Despite the above, it is not certain the virus originated from the wet market in Wuhan.  US Senator John Cotton from the Armed Services Committee said on Fox News on Sunday, February 16th: 

“This virus didn’t originate in the Wuhan animal market,” Cotton said. “Epidemiologists who are widely respected from China who have published a study in the international journal The Lancet have demonstrated that several of the original cases did NOT have any contact with that food market. The virus went into that food market before it came out of that food market. So, we don’t know where it originated,” Cotton continued. “But we do know that we have to get to the bottom of that. We also know that just a few miles away from that food market is China’s only biosafety level four super laboratory that researches human infectious diseases.”

We trust the world’s health officials will eventually ferret out the real source and hopefully will get this virus under control as soon as possible.
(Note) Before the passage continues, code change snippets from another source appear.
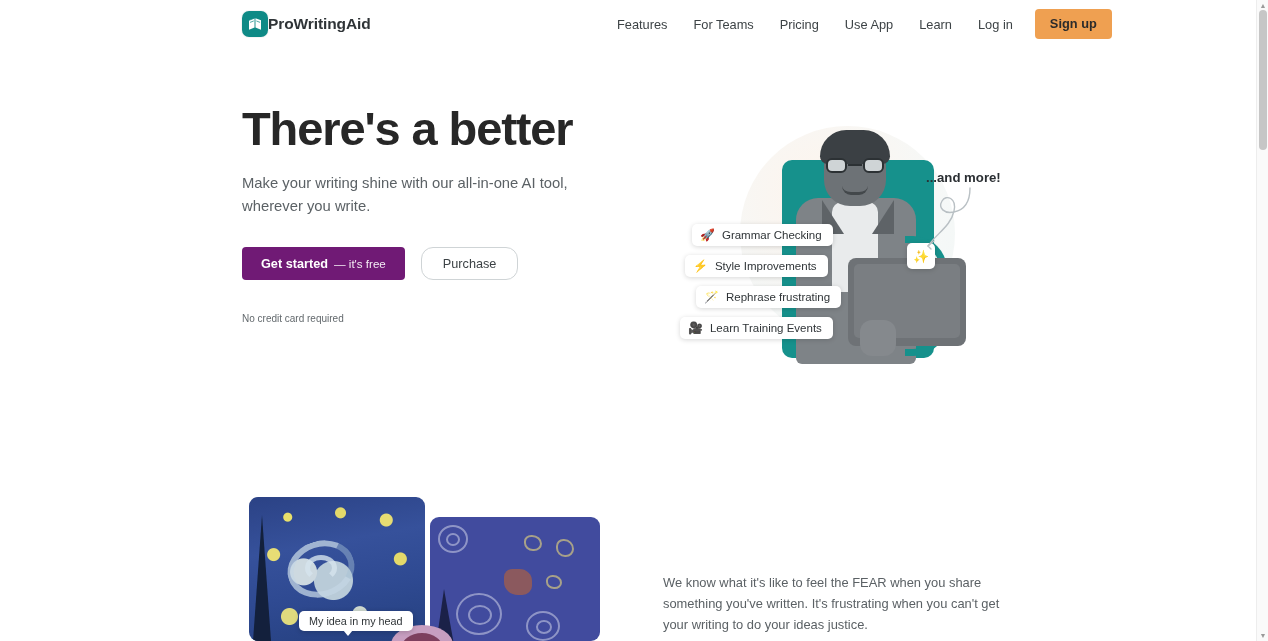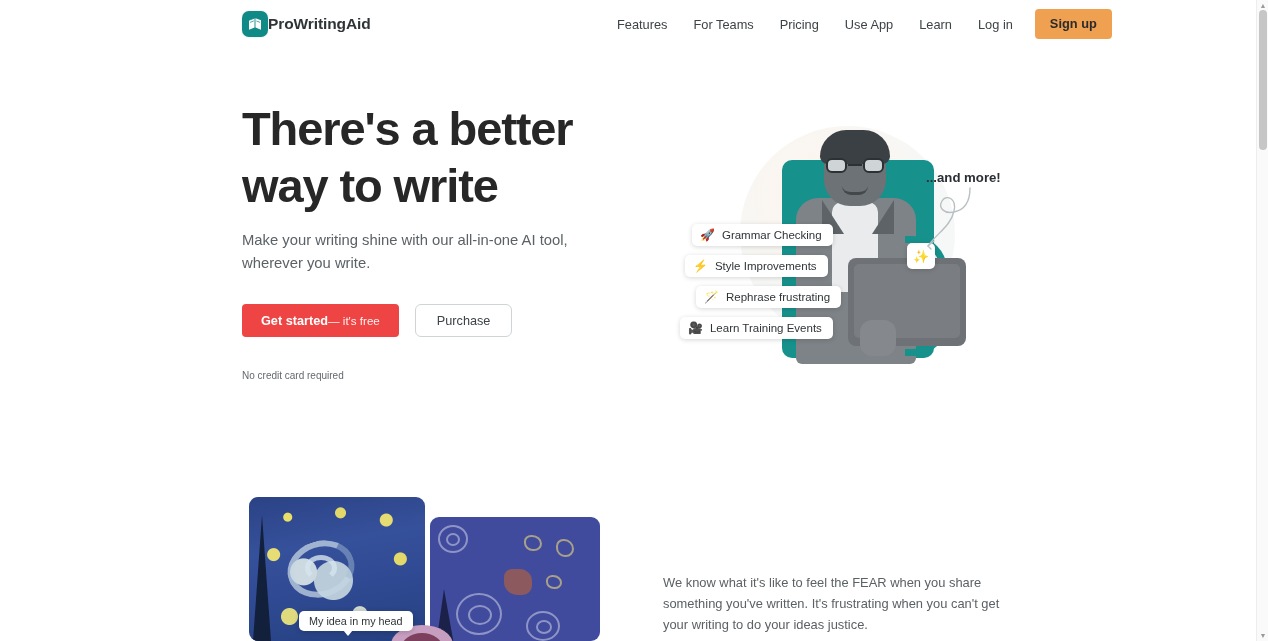"way to write" span { html: <span>way to write</span> -> none }
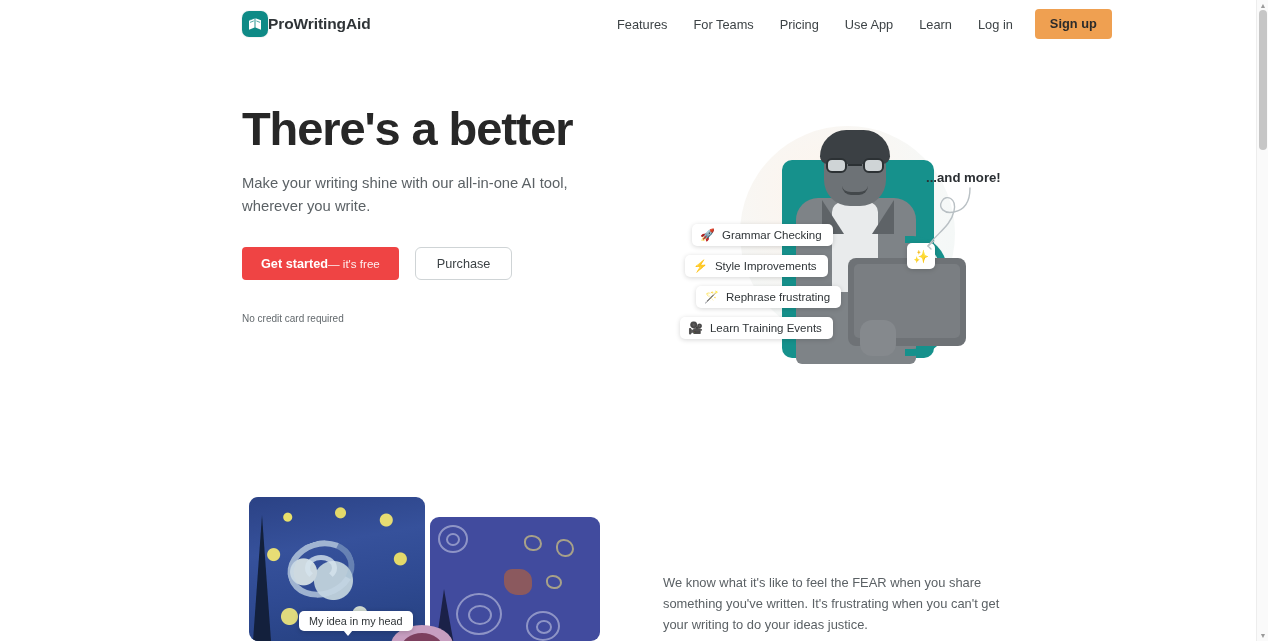"Get started" .btn-primary { background: #ef4444 -> #701a75; gap: 0 -> 6px }
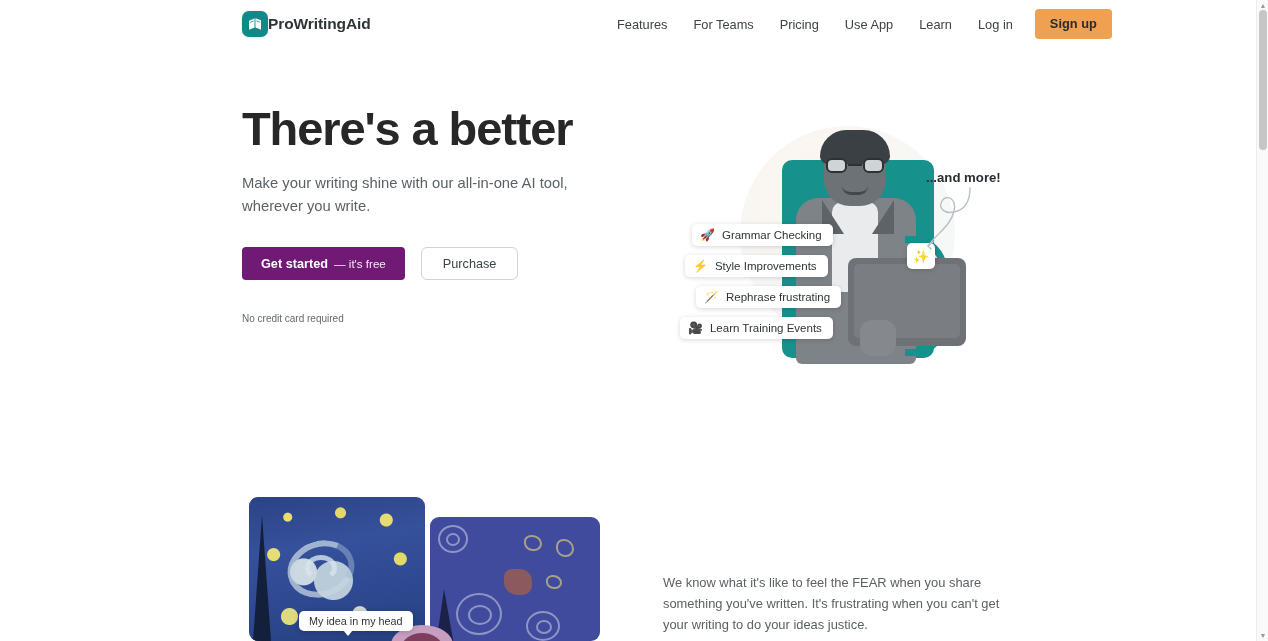"Purchase" .btn-secondary { border-radius: 6px -> 12px }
Of course, with news of their potential link to coronavirus, a bat’s reputation has been dealt yet another blow. Bats get a bad rap and there’s always been an element of fear associated with them. Bats are known to harbor many diseases, but the transmission to humans is rare and is often due to mishandling them. After all, the wet market associated with the coronavirus is a manmade initiative creating a link between bats and humans that otherwise probably wouldn’t have happened.



We can drive ourselves batty trying to defend bats and telling everyone how crucial and fantastic they are for the environment, but the bottom line is that humans and bats are not intended to co-exist. While it’s highly unlikely that any bats in the US carry the coronavirus, it’s a great reminder to err on the side of caution when seeing a bat in your home or business. It’s a little quiet at this time of year, but temperatures will be on the rise before we know it, and bats will be flying again. So, what might point towards a bat infestation problem at your home or business?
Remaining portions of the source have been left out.